TASK DETAILS:
Return the data exactly, with all pictures removed.

** Opening RECORD EXCERPTS block **

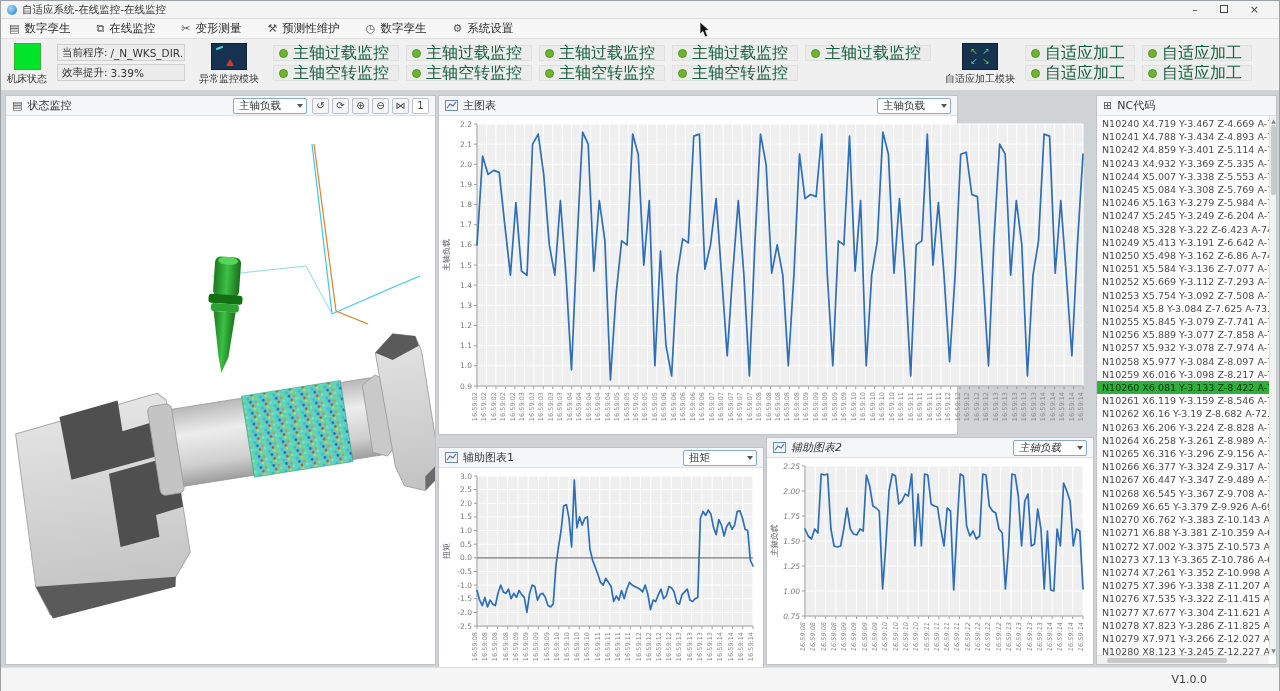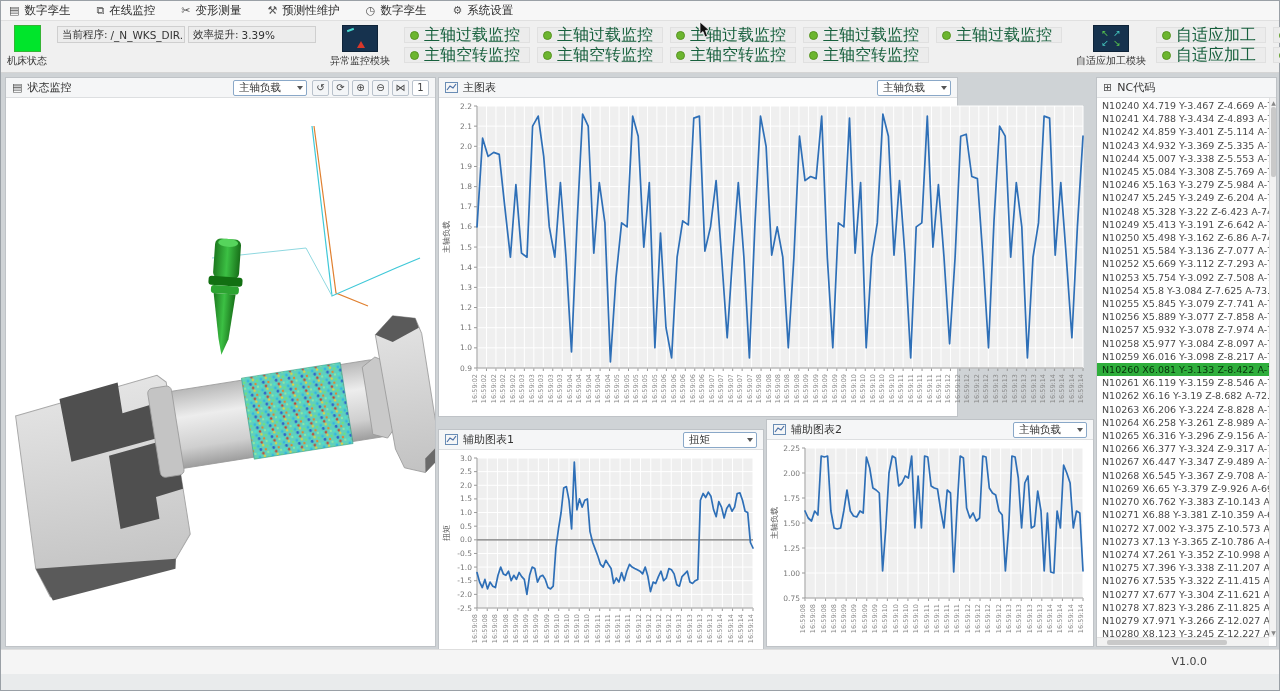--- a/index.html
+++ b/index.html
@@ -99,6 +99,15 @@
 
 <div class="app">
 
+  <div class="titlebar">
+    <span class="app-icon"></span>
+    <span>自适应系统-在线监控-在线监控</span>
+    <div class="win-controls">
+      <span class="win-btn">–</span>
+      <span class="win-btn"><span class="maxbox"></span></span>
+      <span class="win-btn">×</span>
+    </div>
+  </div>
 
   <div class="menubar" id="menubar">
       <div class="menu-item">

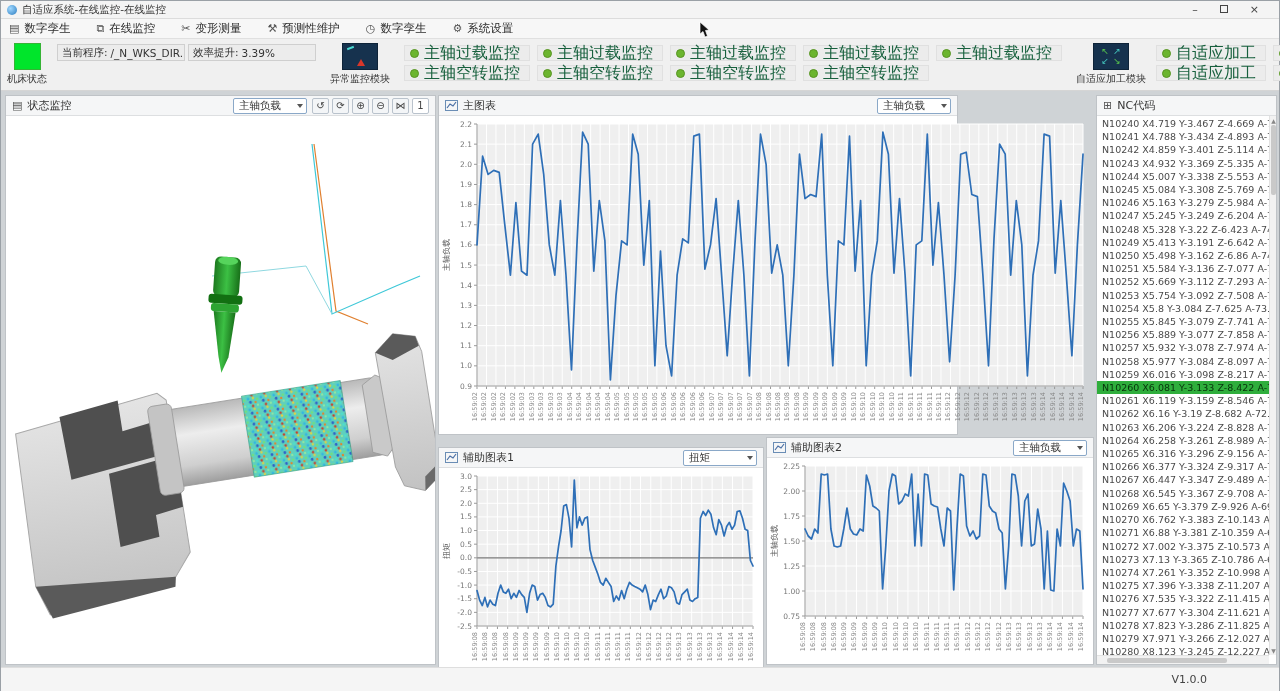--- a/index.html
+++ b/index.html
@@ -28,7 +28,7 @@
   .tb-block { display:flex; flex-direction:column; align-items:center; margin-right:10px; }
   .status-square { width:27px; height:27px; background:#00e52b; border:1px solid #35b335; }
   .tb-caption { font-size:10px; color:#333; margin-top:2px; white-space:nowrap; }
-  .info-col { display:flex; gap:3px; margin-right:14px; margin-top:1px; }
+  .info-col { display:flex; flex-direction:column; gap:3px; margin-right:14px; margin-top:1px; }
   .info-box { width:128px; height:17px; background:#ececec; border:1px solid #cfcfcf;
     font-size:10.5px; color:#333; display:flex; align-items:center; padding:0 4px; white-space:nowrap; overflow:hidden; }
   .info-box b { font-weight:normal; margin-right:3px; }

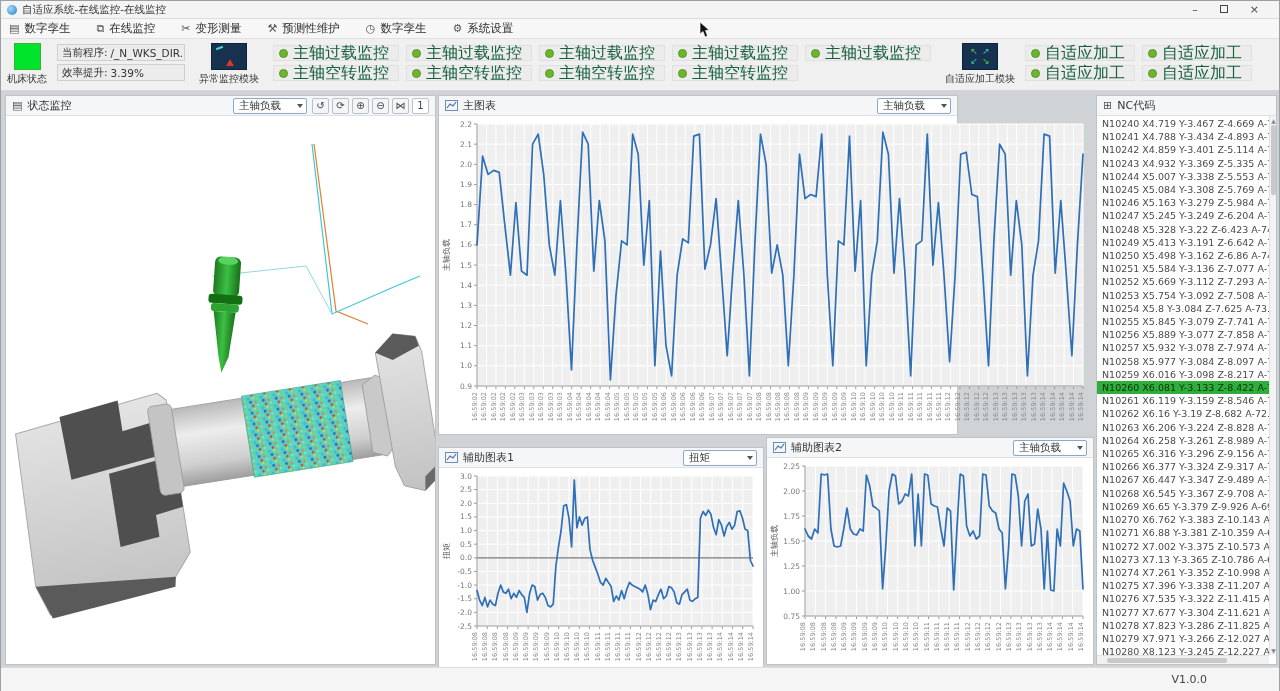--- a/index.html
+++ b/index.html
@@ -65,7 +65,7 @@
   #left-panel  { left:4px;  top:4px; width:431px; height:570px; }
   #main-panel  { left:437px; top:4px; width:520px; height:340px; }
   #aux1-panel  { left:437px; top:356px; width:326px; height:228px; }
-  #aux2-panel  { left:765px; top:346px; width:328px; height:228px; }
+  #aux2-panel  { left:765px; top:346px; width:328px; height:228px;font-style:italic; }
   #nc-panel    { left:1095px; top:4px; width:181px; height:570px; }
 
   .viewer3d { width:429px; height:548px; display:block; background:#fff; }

** Closing RECORD EXCERPTS block **

RESPONSE TO THIS TASK:
--- a/index.html
+++ b/index.html
@@ -99,6 +99,15 @@
 
 <div class="app">
 
+  <div class="titlebar">
+    <span class="app-icon"></span>
+    <span>自适应系统-在线监控-在线监控</span>
+    <div class="win-controls">
+      <span class="win-btn">–</span>
+      <span class="win-btn"><span class="maxbox"></span></span>
+      <span class="win-btn">×</span>
+    </div>
+  </div>
 
   <div class="menubar" id="menubar">
       <div class="menu-item">

--- a/index.html
+++ b/index.html
@@ -28,7 +28,7 @@
   .tb-block { display:flex; flex-direction:column; align-items:center; margin-right:10px; }
   .status-square { width:27px; height:27px; background:#00e52b; border:1px solid #35b335; }
   .tb-caption { font-size:10px; color:#333; margin-top:2px; white-space:nowrap; }
-  .info-col { display:flex; gap:3px; margin-right:14px; margin-top:1px; }
+  .info-col { display:flex; flex-direction:column; gap:3px; margin-right:14px; margin-top:1px; }
   .info-box { width:128px; height:17px; background:#ececec; border:1px solid #cfcfcf;
     font-size:10.5px; color:#333; display:flex; align-items:center; padding:0 4px; white-space:nowrap; overflow:hidden; }
   .info-box b { font-weight:normal; margin-right:3px; }

--- a/index.html
+++ b/index.html
@@ -65,7 +65,7 @@
   #left-panel  { left:4px;  top:4px; width:431px; height:570px; }
   #main-panel  { left:437px; top:4px; width:520px; height:340px; }
   #aux1-panel  { left:437px; top:356px; width:326px; height:228px; }
-  #aux2-panel  { left:765px; top:346px; width:328px; height:228px; }
+  #aux2-panel  { left:765px; top:346px; width:328px; height:228px;font-style:italic; }
   #nc-panel    { left:1095px; top:4px; width:181px; height:570px; }
 
   .viewer3d { width:429px; height:548px; display:block; background:#fff; }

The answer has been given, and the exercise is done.